▶ _Supplied records_:

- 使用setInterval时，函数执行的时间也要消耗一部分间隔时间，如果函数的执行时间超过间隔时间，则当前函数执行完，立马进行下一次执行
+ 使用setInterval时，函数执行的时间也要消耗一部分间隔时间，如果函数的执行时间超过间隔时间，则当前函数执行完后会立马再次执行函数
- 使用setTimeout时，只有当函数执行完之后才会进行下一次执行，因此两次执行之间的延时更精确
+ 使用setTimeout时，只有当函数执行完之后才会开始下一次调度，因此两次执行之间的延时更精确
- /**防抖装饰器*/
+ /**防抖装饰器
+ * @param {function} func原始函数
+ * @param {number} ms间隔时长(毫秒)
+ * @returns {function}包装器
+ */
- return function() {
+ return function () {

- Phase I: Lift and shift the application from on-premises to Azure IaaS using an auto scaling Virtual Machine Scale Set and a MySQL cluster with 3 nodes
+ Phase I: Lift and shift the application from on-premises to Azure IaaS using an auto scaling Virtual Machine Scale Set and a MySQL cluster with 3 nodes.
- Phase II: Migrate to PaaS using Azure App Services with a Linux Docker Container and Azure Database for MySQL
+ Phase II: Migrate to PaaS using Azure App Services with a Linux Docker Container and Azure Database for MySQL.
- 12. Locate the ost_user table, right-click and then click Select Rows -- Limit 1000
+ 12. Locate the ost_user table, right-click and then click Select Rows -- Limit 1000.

---

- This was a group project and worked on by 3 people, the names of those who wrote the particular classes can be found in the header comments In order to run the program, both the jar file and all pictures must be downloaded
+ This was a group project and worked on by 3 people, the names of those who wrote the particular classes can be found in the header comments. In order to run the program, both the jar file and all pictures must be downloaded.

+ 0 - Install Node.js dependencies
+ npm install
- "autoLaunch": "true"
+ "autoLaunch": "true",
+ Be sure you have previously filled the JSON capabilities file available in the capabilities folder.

==

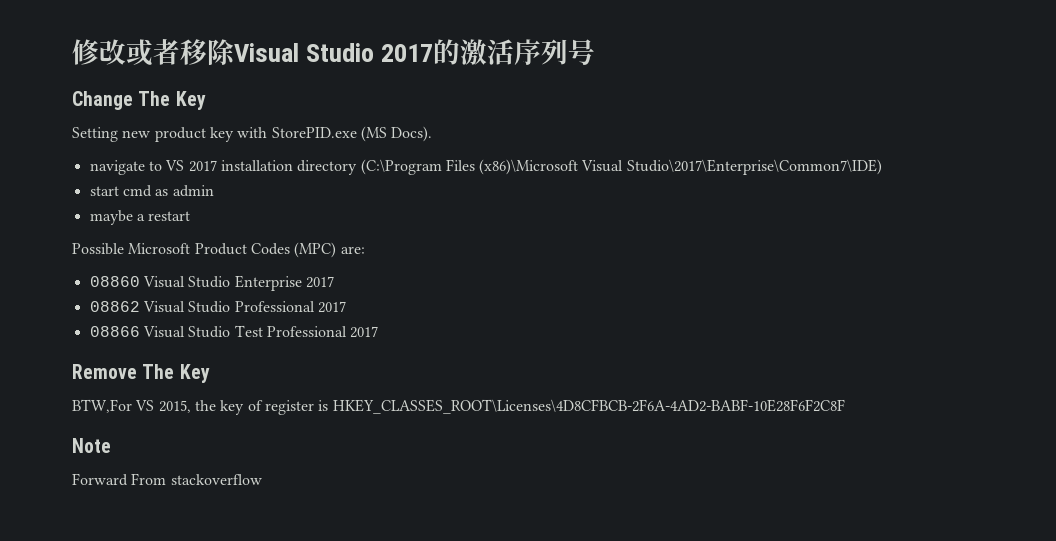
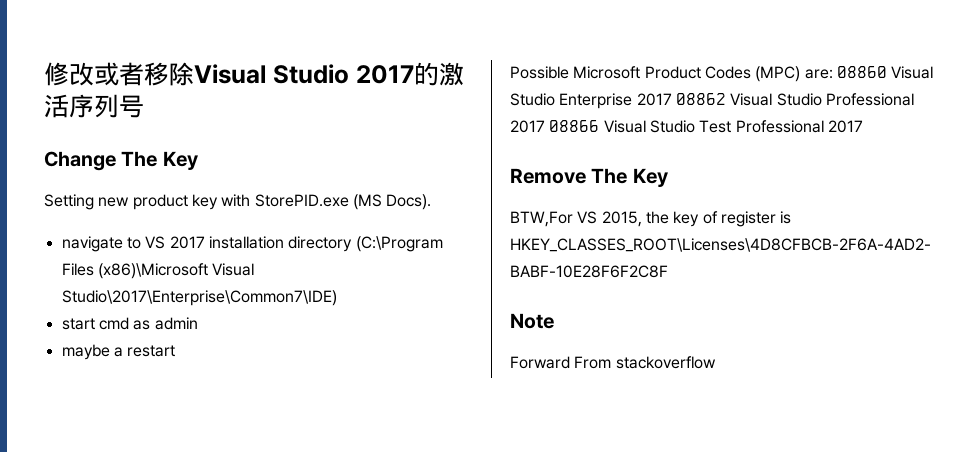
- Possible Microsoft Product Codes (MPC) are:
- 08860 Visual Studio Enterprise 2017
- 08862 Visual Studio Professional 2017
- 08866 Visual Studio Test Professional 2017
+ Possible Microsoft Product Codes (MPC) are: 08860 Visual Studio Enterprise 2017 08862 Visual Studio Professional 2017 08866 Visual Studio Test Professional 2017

▶ _Task details_: Write down exactly the span of lines above from the one containing "- 08866 Visual Studio Test Professional 2017" to the one containing "2017 08866 Visual Studio Test Professional 2017", both ends included.

▶ _Task solution_:
- 08866 Visual Studio Test Professional 2017
+ Possible Microsoft Product Codes (MPC) are: 08860 Visual Studio Enterprise 2017 08862 Visual Studio Professional 2017 08866 Visual Studio Test Professional 2017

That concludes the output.